During the early 2000s, Moyross became known nationally for extreme poverty and high crime rates. Some organisations sought to give residents a way out of that stereotype. One of them was the Moyross Youth Academy.
At the opening of the newly built Moyross Youth Academy (MYA) facilities over the summer, participants and former participants spoke about their experiences with the Academy and its programmes. Here are their stories, as they told them.
Eddie Carey, current participant
“I’ve been in Céim ar Chéim for the past two years. I got referred here through my probation officer.
“I had a lot of problems when I came here. I thought I’d only last a few weeks before I’d take another car and end up back in jail. But I knew this place was different, so I started opening up to the people here. They supported me through all my court cases. I couldn’t believe the effect this place had on me.

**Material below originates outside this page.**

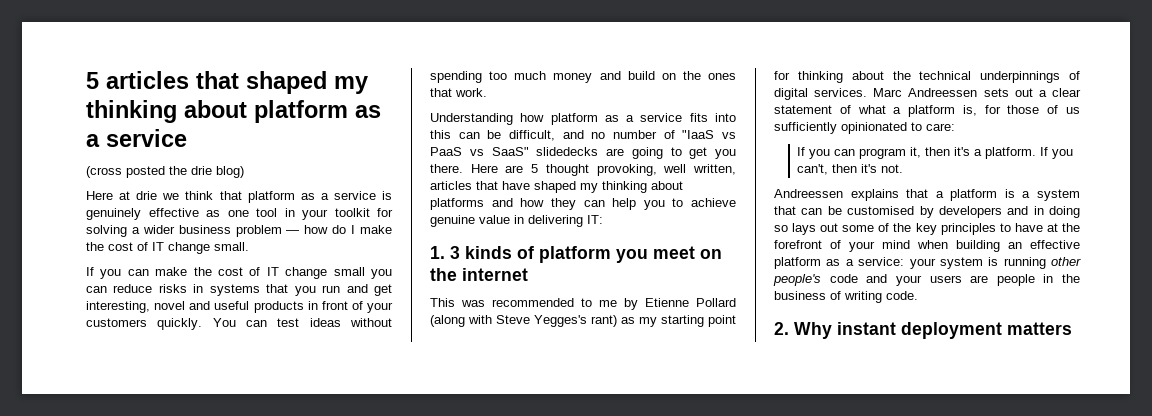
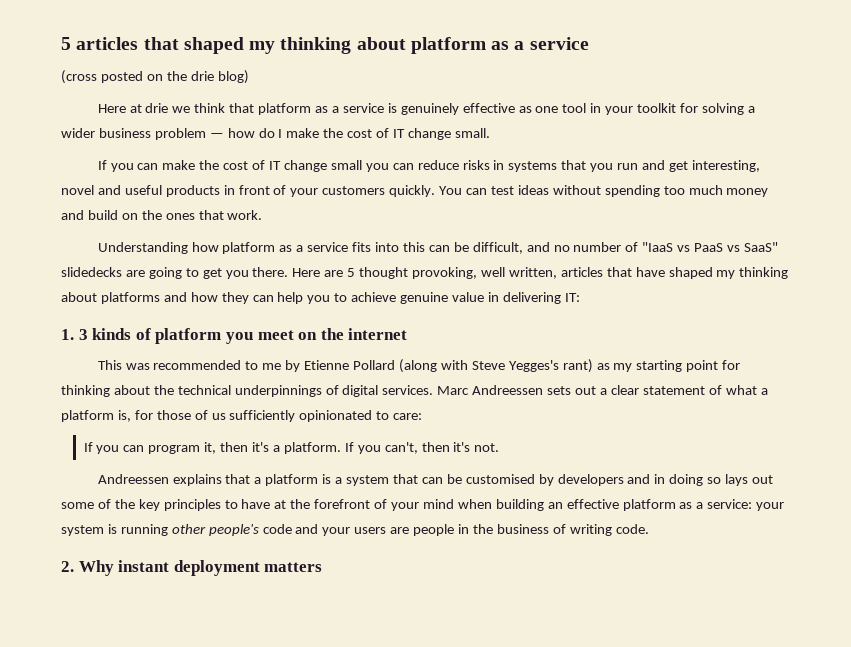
(165, 172) none -> [146,74,163,81] on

“I was so out of control, but the lads here showed there was more to life than taking cars. They helped me with a new start on a fresh path. I’ve done my leaving cert here, I got a licence through here and got a job through here. I completely turned my life around. And I became a father also.
“This programme is one of a kind and I wouldn’t be where I am today [without it], because I’d have killed myself, or killed someone in a car. It shows anything is possible.
“I hope to go to college in September. Before here, I wouldn’t even be thinking into the future.”
Darragh O’Keeffe, carpenter and participant
Darragh was first a participant with the project in 2012.
“After being here a while, they begin to challenge you – in a good way,” he said. Encouraged, he began working with horse trainer Jim Bolger two years ago.
“I was up at 6.30, working at 7.30 mucking out…It was hard. I always wanted to work with horses but, after a while, I wanted to be a carpenter.”
Through the MYA’s partnership with the Peter McVerry Trust, he is now two months into a six-month traineeship.
“I’m proud of our product,” he said. “I am one of a group of 13 young people on this programme with the [Education and Training Board]. It’s a great opportunity for people and something that needs to be supported. The payback is huge for us all.”
Lee Quinn, jockey academy graduate and former participant
Former participant Lee Quinn said there was a time when he “wasn’t great at getting up for school”.
Through the MYA, he got a trial with Ireland’s jockey training academy – the Racing Academy and Centre of Education (RACE) – in the Curragh, Co Kildare. He came close, but missed out.
“So I gave up the fags, trained hard [using MYA’s gym] and went for a second trial. All my hard work paid off. I topped the fitness class in RACE. I’ve now graduated from RACE.
“I’m proud,” he said.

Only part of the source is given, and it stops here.